Training vs Testing

The most critical step of a data science project is to create a model, which can predict an outcome on unseen data.

You start by collecting data from various sources, then explore, clean and prepare it. After that, you have the data which is ready for modeling.

To create(train) a model, not 100% of the entire available data is used. Instead, generally 60-80% of the data is used to create a model which is called training data. Rest of the data is used to check the performance of the model which is divided into two parts - validation data & test data.

1. Training dataset - To train the model

2. Validation dataset - To validate the if hyperparameters like 'amount of regularisation' considered for the model are appropriate or not? These hyperparameters are changed if validation dataset accuracy is not good. These hyperparameters are given by user before modeling. We will read about them in future chapters.

3. Test dataset - To test the accuracy of the final model

There is one more type of data, called unknown data, on which we apply our final model to solve our business problem. Generally, we don't have this data at the time of modeling. As and when data comes, we apply our model and make the predictions.

It's always good to check the performance of the model with the test data in hand, before putting it to use for the prediction on unseen data.

The process of checking the performance of the model is also known as model validation.

Split of data into training, validation and test data should be completely random.

A model generally gives better accuracy on training data and not so good on validation/test data, because it's been trained on training data only. Its accuracy might drop even further when used on unseen data.

Sometimes, when data is less, people prefer to have only two datasets - train & test.

This method of not using some data to build a model and using it to test the model is also called Holdout method.

We use train_test_split method of sklearn.model_selection module to split data into train & test datasets. It takes below parameters:

Dependent variable dataset (x)
Target variables series (y)
test_size - the proportion of test data
random_state - train_test_split always shuffles the data before splitting, so everytime you call this function, you get different train & test data. Passing an integer to random_state parameter makes sure that it returns exact same train and test datasets. For example, random_state=43 will give you same train and test datasets whenever you pass it to train_test_split function.

Exercise 1

For this chapter, we will use Haberman's Survival Dataset from the UC Irvine Machine Learning Repository.

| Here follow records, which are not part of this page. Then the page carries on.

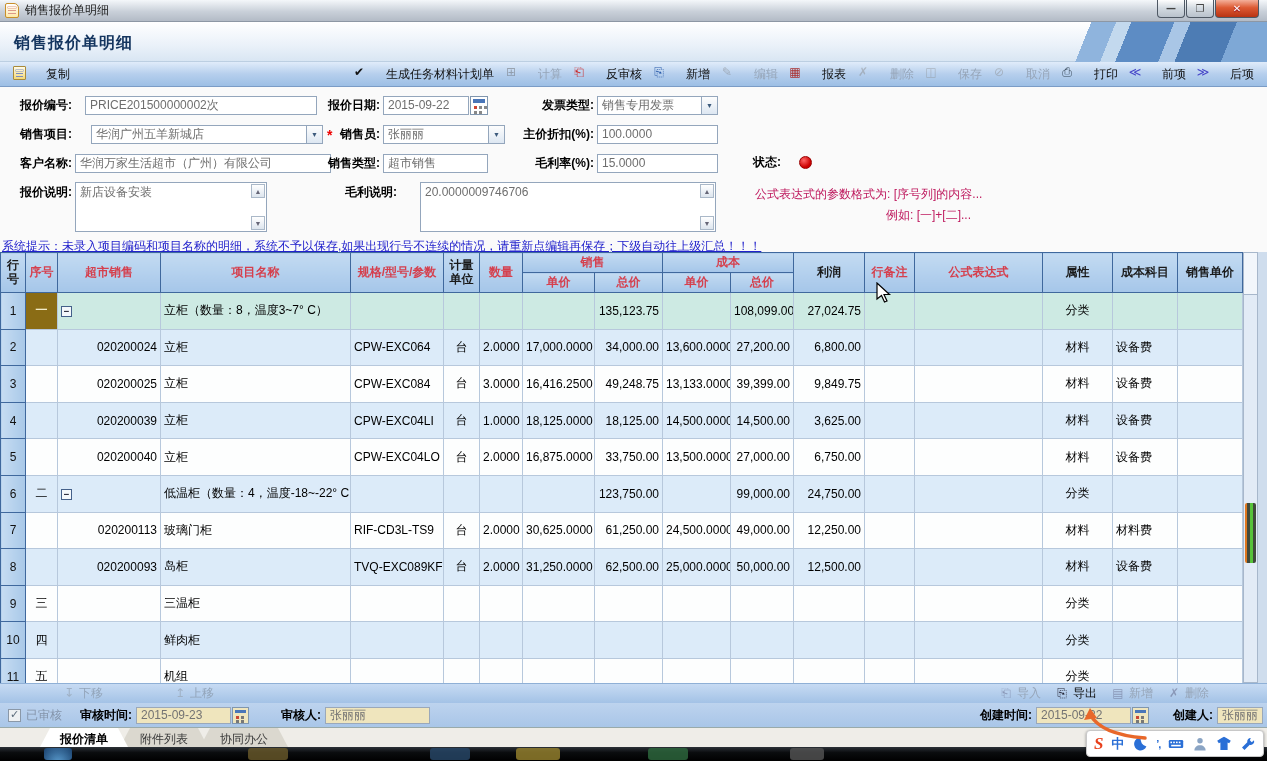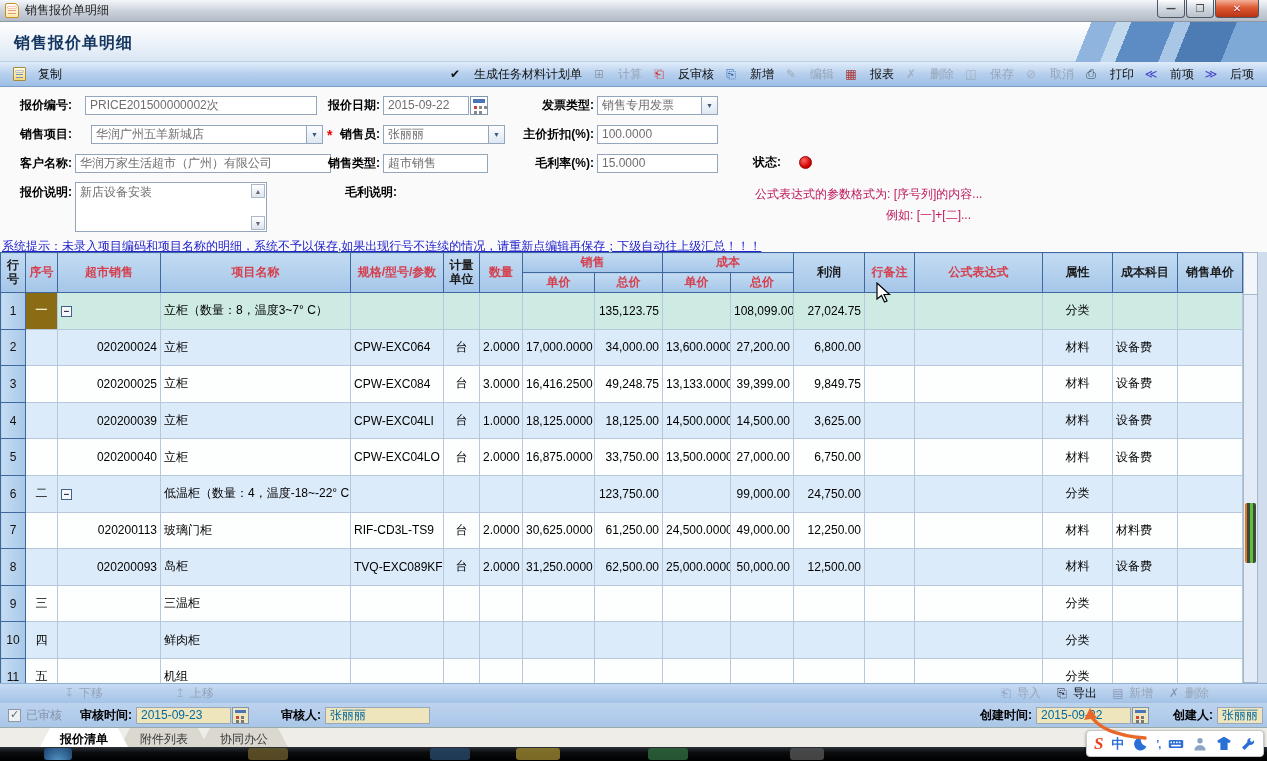--- a/index.html
+++ b/index.html
@@ -24,7 +24,7 @@
 
 
 .toolbar{position:absolute;top:62px;left:0;right:0;height:25px;background:linear-gradient(#e0ecfa,#b6cfed 50%,#9dbfe5);border-bottom:1px solid #7b9cc6;display:flex;align-items:center;padding:0 8px}
-.tbtn{display:inline-flex;align-items:center;gap:12px;padding:2px 5px;color:#101010;white-space:nowrap}
+.tbtn{display:inline-flex;align-items:flex-start;gap:20px;padding:2px 5px;color:#101010;white-space:nowrap}
 .tbtn.dis{color:#96a5b8}
 .tbtn.dis .tbico{opacity:.45;filter:grayscale(1)}
 .tbico{width:14px;display:inline-block;text-align:center;font-size:12px;line-height:13px}

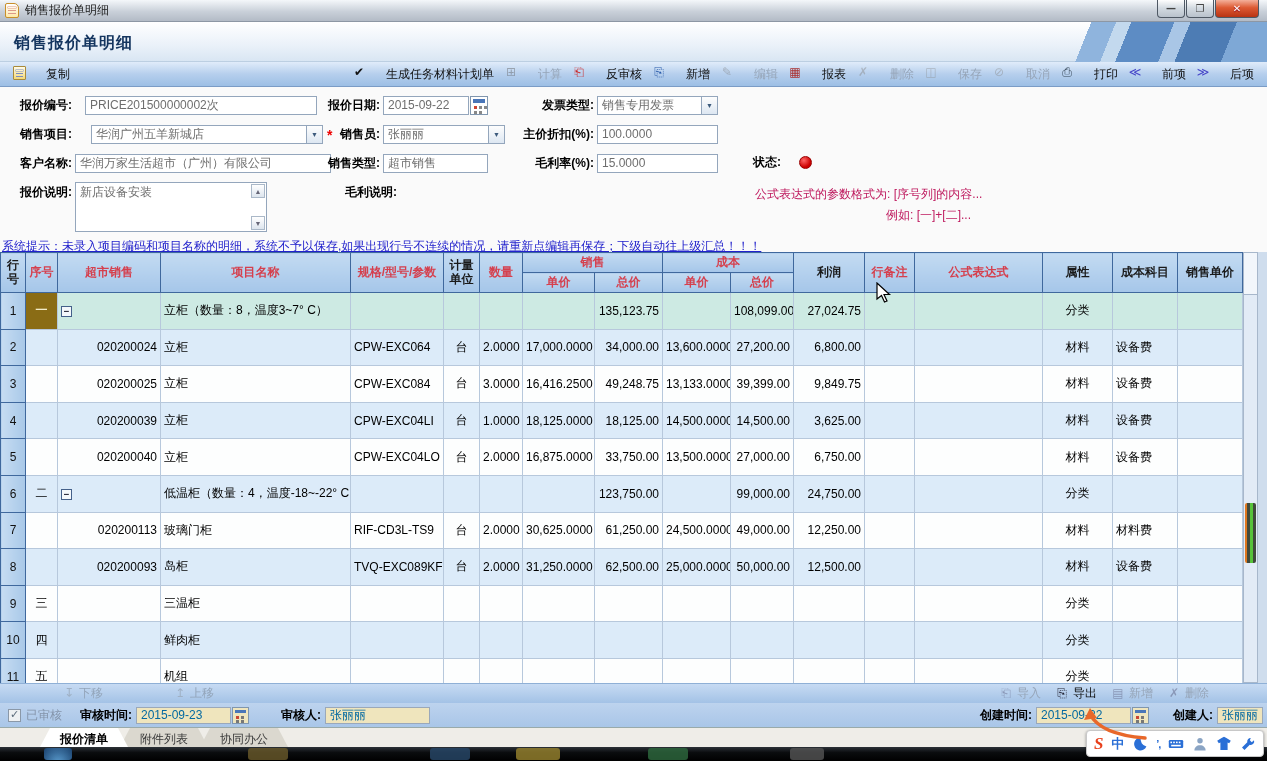--- a/index.html
+++ b/index.html
@@ -236,6 +236,7 @@
     <div class="fld" style="left:345px;top:97px">
         <span class="lbl">毛利说明:</span>
       </div>
+    <div class="tarea" style="left:420px;top:95px;width:296px;height:50px"><span>20.0000009746706</span><span class="sarr up">▲</span><span class="sarr dn">▼</span></div>
 
     <span class="bluehint" style="left:755px;top:99px">公式表达式的参数格式为: [序号列]的内容...</span>
     <span class="bluehint" style="left:886px;top:120px">例如: [一]+[二]...</span>

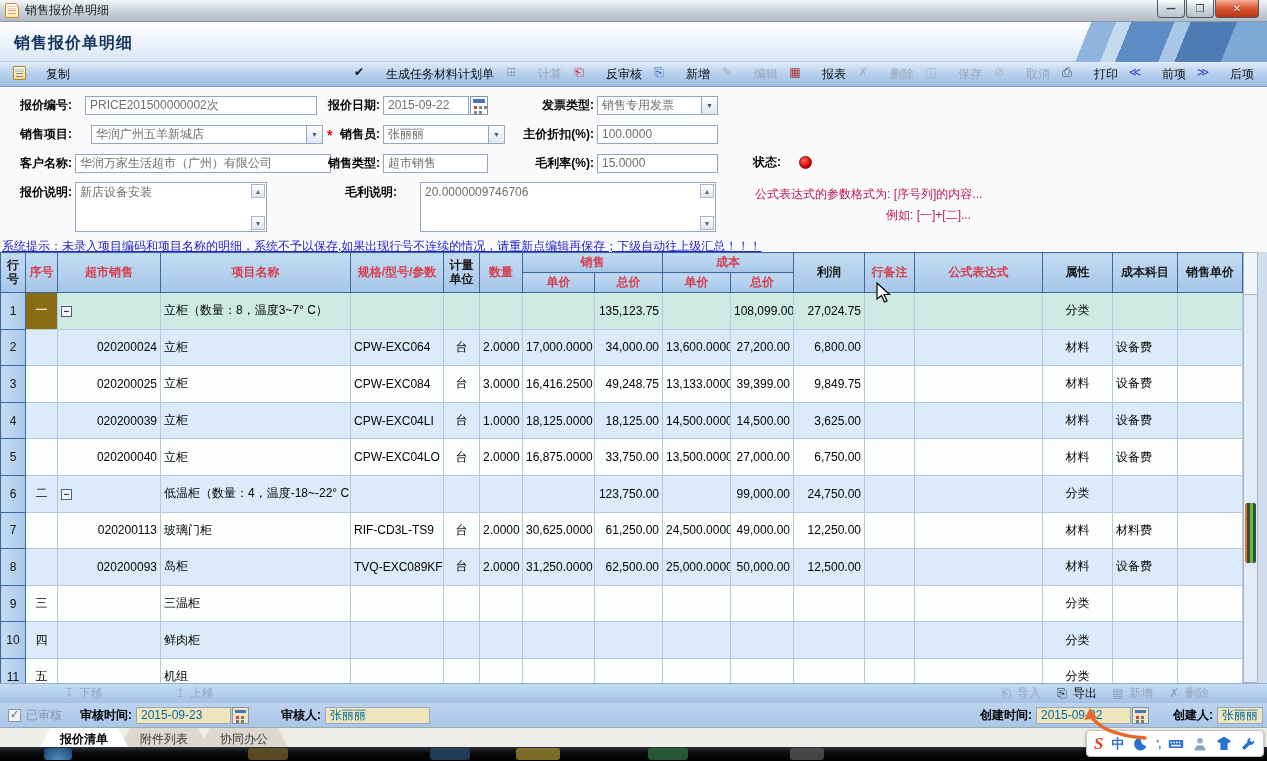--- a/index.html
+++ b/index.html
@@ -84,7 +84,7 @@
 .chk{width:13px;height:13px;border:1px solid #8a98a8;background:#eef0f2;margin-left:8px;position:relative}
 .chk::after{content:"✓";position:absolute;left:1px;top:-2px;font-size:11px;color:#5a6a7a;font-weight:bold}
 .graylbl{color:#8494aa;margin-left:5px}
-.beige{border:1px solid #9aa8ba;background:#efe5bd;color:#0369a1;height:17px;line-height:15px;padding:0 4px;overflow:hidden;white-space:nowrap}
+.beige{border:1px solid #9aa8ba;background:#efe5bd;color:#737373;height:17px;line-height:15px;padding:0 4px;overflow:hidden;white-space:nowrap}
 .s2lbl{font-weight:bold;color:#000;white-space:nowrap}
 .cal2{width:17px;height:17px;border:1px solid #8096ae;background:#efe5bd;position:relative;margin-left:1px}
 .cal2::before{content:"";position:absolute;left:2px;right:2px;top:2px;height:3px;background:#4a76b8}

Load the dataset into dataframe Haberman_data and divide the dataset into train & test datasets in a ratio of 70 & 30 respectively.

Cross-Validation

Though the split of train & test data set must be completely random, and it's assumed that train data and test data must be similar in characteristics; still, there might be some hidden pattern in trained data which is not present in test data or vice versa. Generally, there are 3 issues with the hold-out method:

1. High Variance

Model built on such data which have hidden patterns present in training data, but not in test or unseen data, will give a very poor prediction on the test or unseen data. Moreover, it will highly depend on which data is used for model building. Such models, which are dependent on data used modeling, are called high variance models.

2. High Bias

On the other hand, there might be cases where some complex pattern is present in the test dataset, but not in training data. Model built on such training data will be simple and have poor accuracy on the test or unseen data. Such models are also called high bias models.

3. Less Data

Another problem is that you lose a significant amount of data(test data) to build a model. It becomes a big issue when you already have fewer data available for modeling.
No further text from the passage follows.